The highlands of the District were ideal for radio transmitters, and that really was why the Navy wanted it. They used it as a communications installation and the mighty tower is still there, a clear landmark for miles around. But it was also where the Navy Cryptologists, the code-breakers, were housed. And so the little brick campus that held the gigles of little girls and the swish of stern black habits and heavily starched cowls became a nest of spies, a hotbed of activity through the years of the Cold War. The Soviet Embassy, also chosen for the vantage over the imperial city is not far away.
The technology has changed. The Havy has gone to satellite communications and the high ground no longer matters quite so much. The little base is hard to get to, deep in the District as it is, and Fort Meade was calling all the spooks home. So the Navy had a pleasant little campus that was becoming vacant. Just in time for the arrival ofthe Department of Homeland Security, which needed a home. Nebraska Avenue was just about perfect for their needs.

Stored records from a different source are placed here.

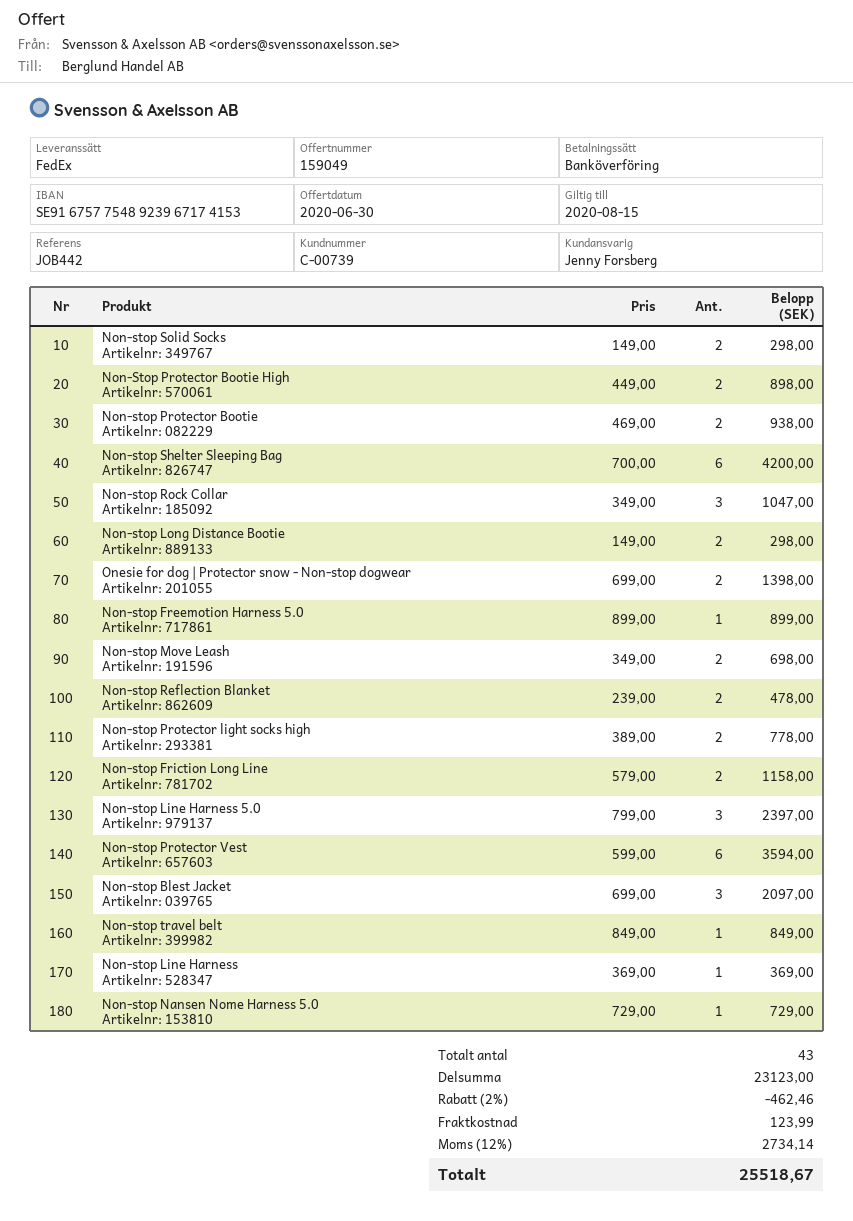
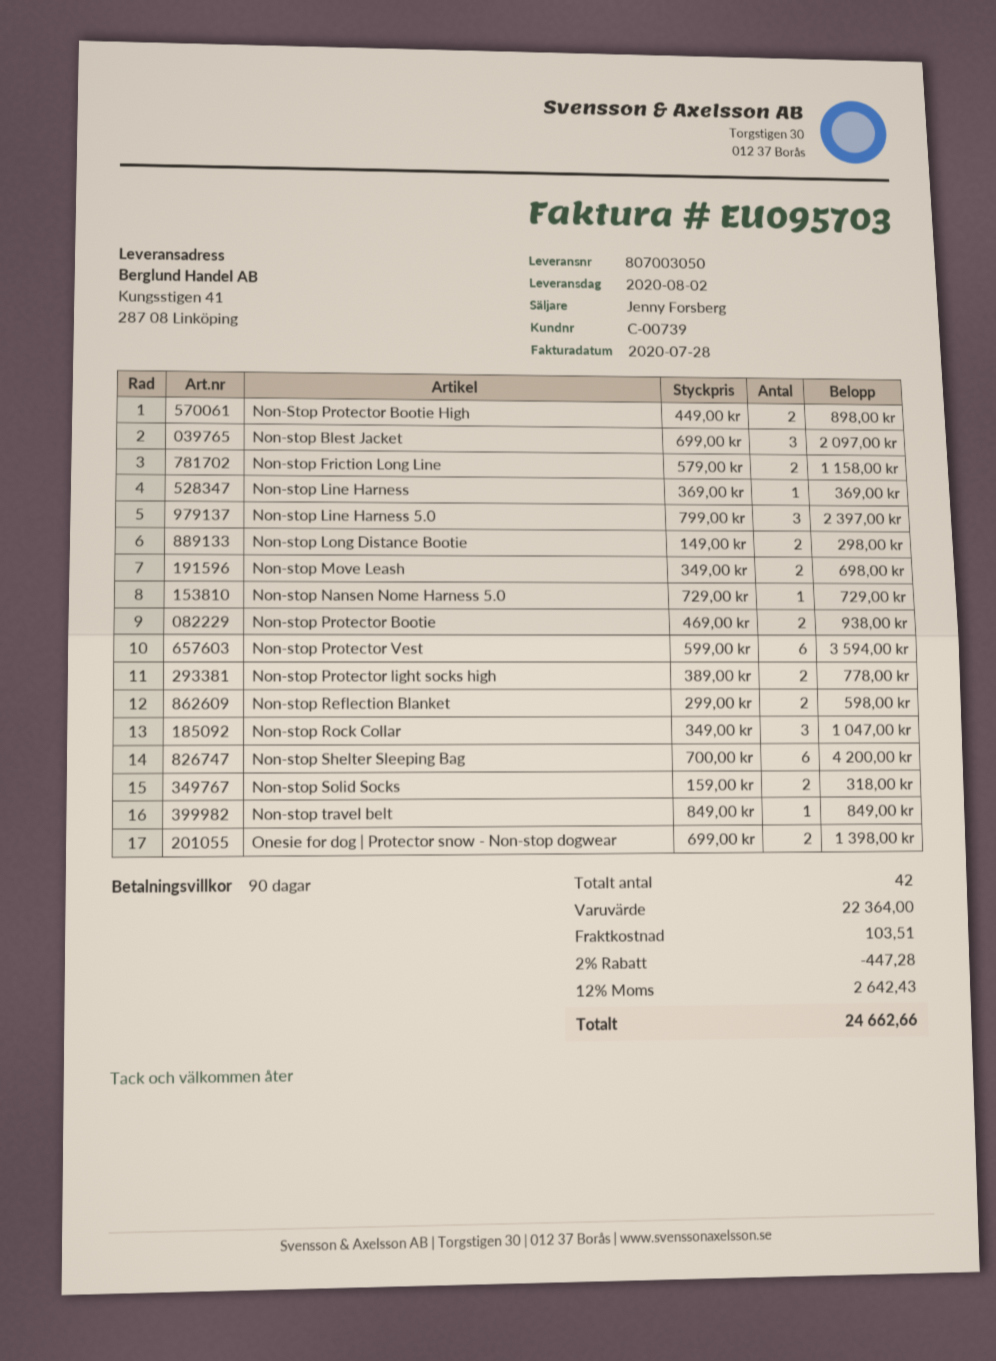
Non-stop Solid Socks: 2 x 149.00 = 298.00 -> 2 x 159.00 = 318.00
Non-stop Freemotion Harness 5.0: 1 x 899.00 = 899.00 -> none
Non-stop Reflection Blanket: 2 x 239.00 = 478.00 -> 2 x 299.00 = 598.00
total quantity: 43 -> 42
subtotal: 23123.00 -> 22364.00
discount: 2% = 462.46 -> 2% = 447.28
shipping: 123.99 -> 103.51
tax: 12% = 2734.14 -> 12% = 2642.43
total: 25518.67 -> 24662.66

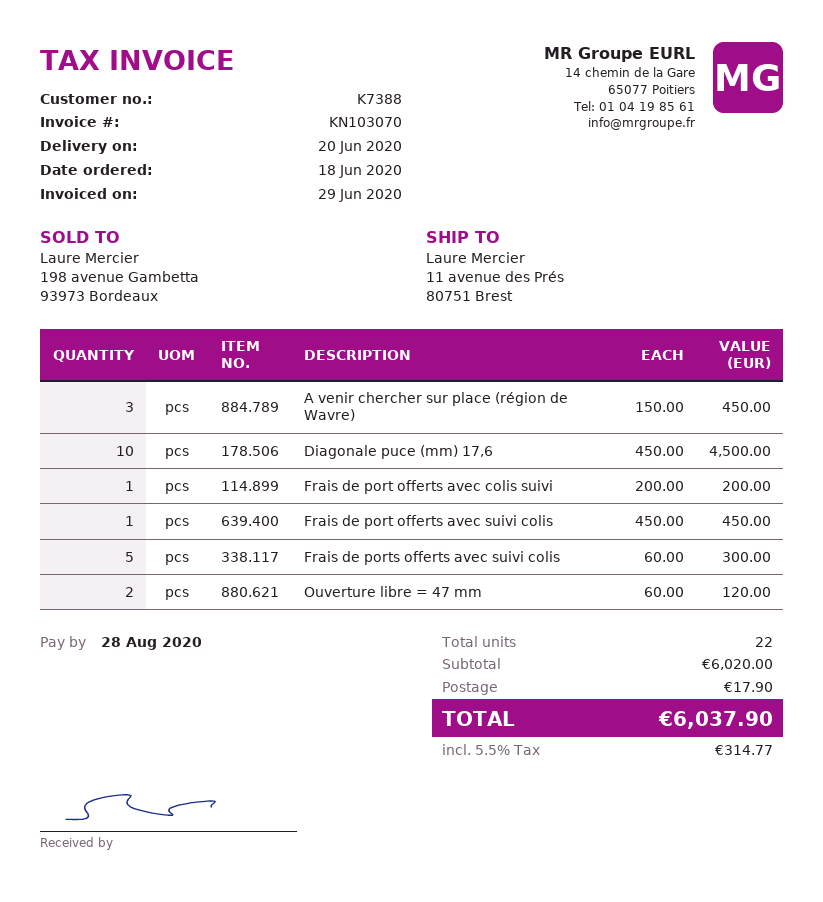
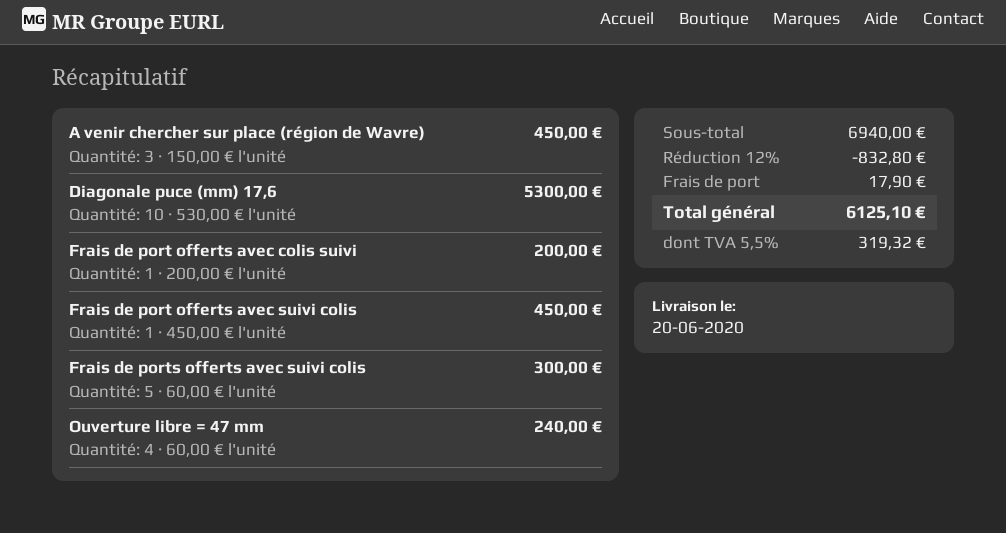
Diagonale puce (mm) 17,6: 10 x 450.00 = 4500.00 -> 10 x 530.00 = 5300.00
Ouverture libre = 47 mm: 2 x 60.00 = 120.00 -> 4 x 60.00 = 240.00
subtotal: 6020.00 -> 6940.00
discount: none -> 12% = 832.80
tax: 5.5% = 314.77 -> 5.5% = 319.32
total: 6037.90 -> 6125.10

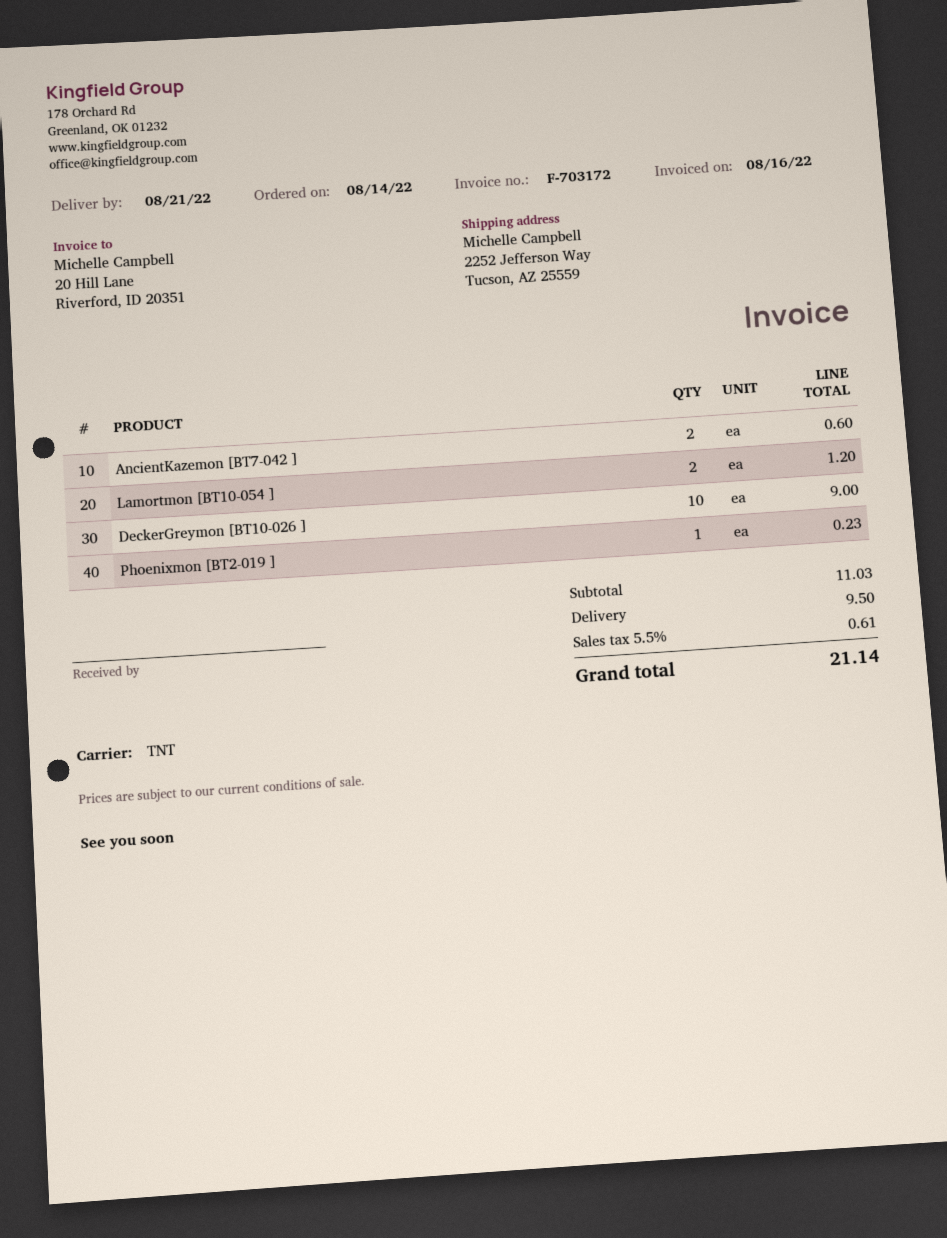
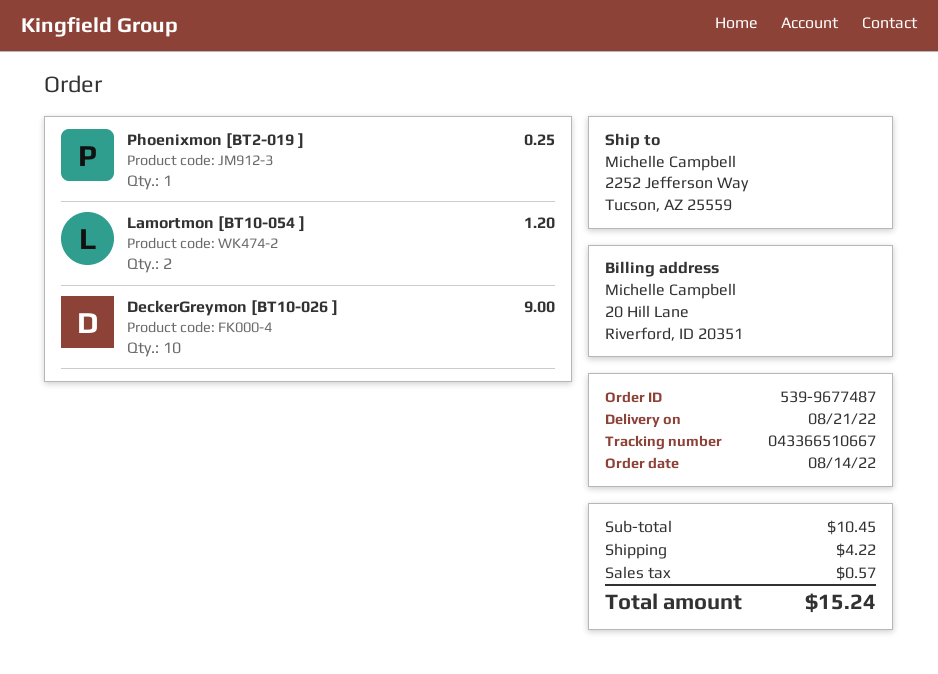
AncientKazemon [BT7-042 ]: 2 for 0.60 -> none
Phoenixmon [BT2-019 ]: 1 for 0.23 -> 1 for 0.25
subtotal: 11.03 -> 10.45
shipping: 9.50 -> 4.22
tax: 0.61 -> 0.57
total: 21.14 -> 15.24

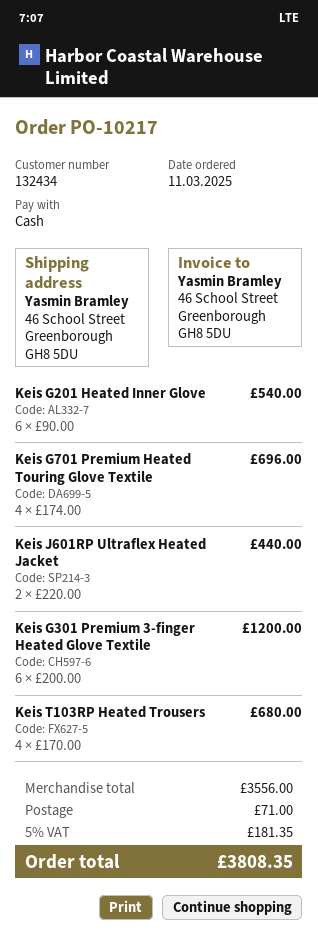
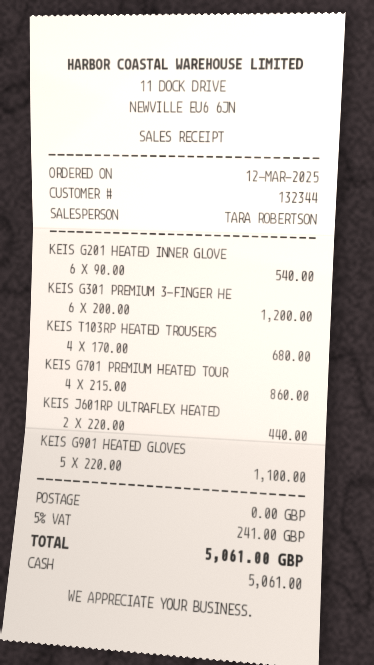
order date: 2025-03-11 -> 2025-03-12
customer number: 132434 -> 132344
Keis G701 Premium Heated Touring Glove Textile: 4 x 174.00 = 696.00 -> 4 x 215.00 = 860.00
KEIS G901 HEATED GLOVES: none -> 5 x 220.00 = 1100.00
shipping: 71.00 -> 0.00
tax: 5% = 181.35 -> 5% = 241.00
total: 3808.35 -> 5061.00

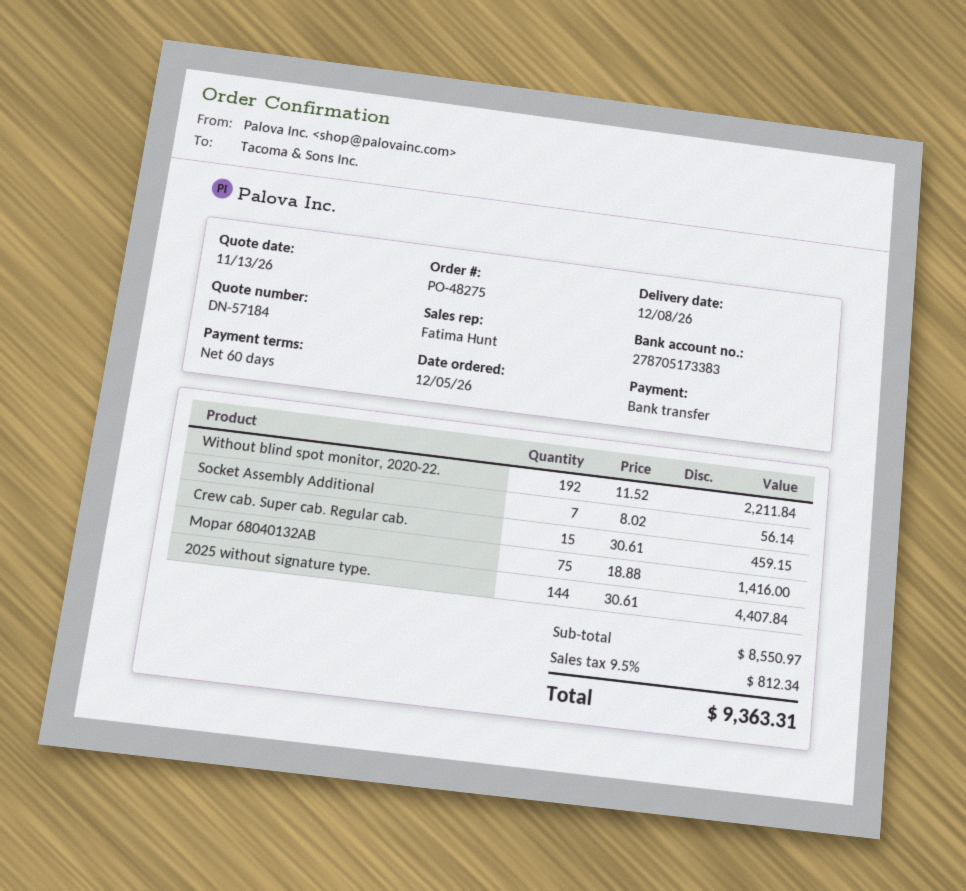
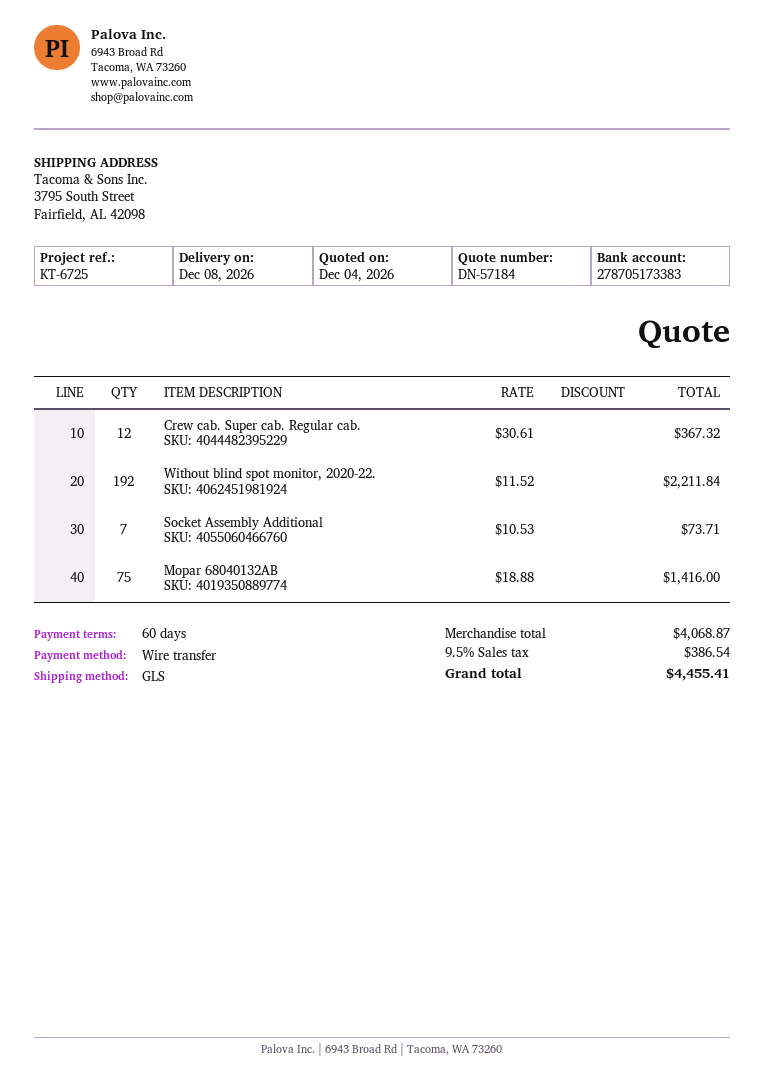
quote date: 2026-11-13 -> 2026-12-04
Socket Assembly Additional: 7 x 8.02 = 56.14 -> 7 x 10.53 = 73.71
Crew cab. Super cab. Regular cab.: 15 x 30.61 = 459.15 -> 12 x 30.61 = 367.32
2025 without signature type.: 144 x 30.61 = 4407.84 -> none
subtotal: 8550.97 -> 4068.87
tax: 9.5% = 812.34 -> 9.5% = 386.54
total: 9363.31 -> 4455.41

There had been talk of building a new campus out on the farmlands of Norhtern Viriginia but the Secretary put his foot down. A location far away from the White House meant that he would be marginalized. He wanted a footprint in the District and that is what he got. The DHS is expanding into the old Navy buildings, occupying the cafeteria (now a Subway) and spreading from building to building. When Navy Intenrational Programs finds a new home they will take the headquarters, and they are already modifying the other parts of campus to their needs.
The Navy left their artwork on the walls, the prints of ghostly destroyers and tall ships under sail. I will be destined for the first building seized by DHS, located in theheart of the campus on Cryptologic Way. I will pass through a metal detector and present my credentials to the guard behind his plexiglass barrier. I will place my Blackberry and cell phone in a little cubby on a wall of cubbies, certify that I have no two-way communications devices and be buzzzed through a steel door. Down the corridor and to the right is the Homeland Security Operations Center. I will walk down the far wall past a row of middle-aged representatives of the Departments and Agencies who have an interest in this new business area and talk to the fellow who is sitting at the desk representing the Office fo State and Local Coordination.
He will show me the overnight logs, the e-mails to be sent and the warnings that have been issued overnight, if any. Coming up will be the eight o’clock meeting with retired General Pat, who I have served before, and then the big ten o’clock watch turnover meeting and then I will send e-mail, read messages and watch CNN with the rest of the room.
I am on shift until three this afternoon, and I intend to go straight home after that.
It is going to be an ecxiting day, defending the homeland. Feel safe. I will be on watch. For the duration.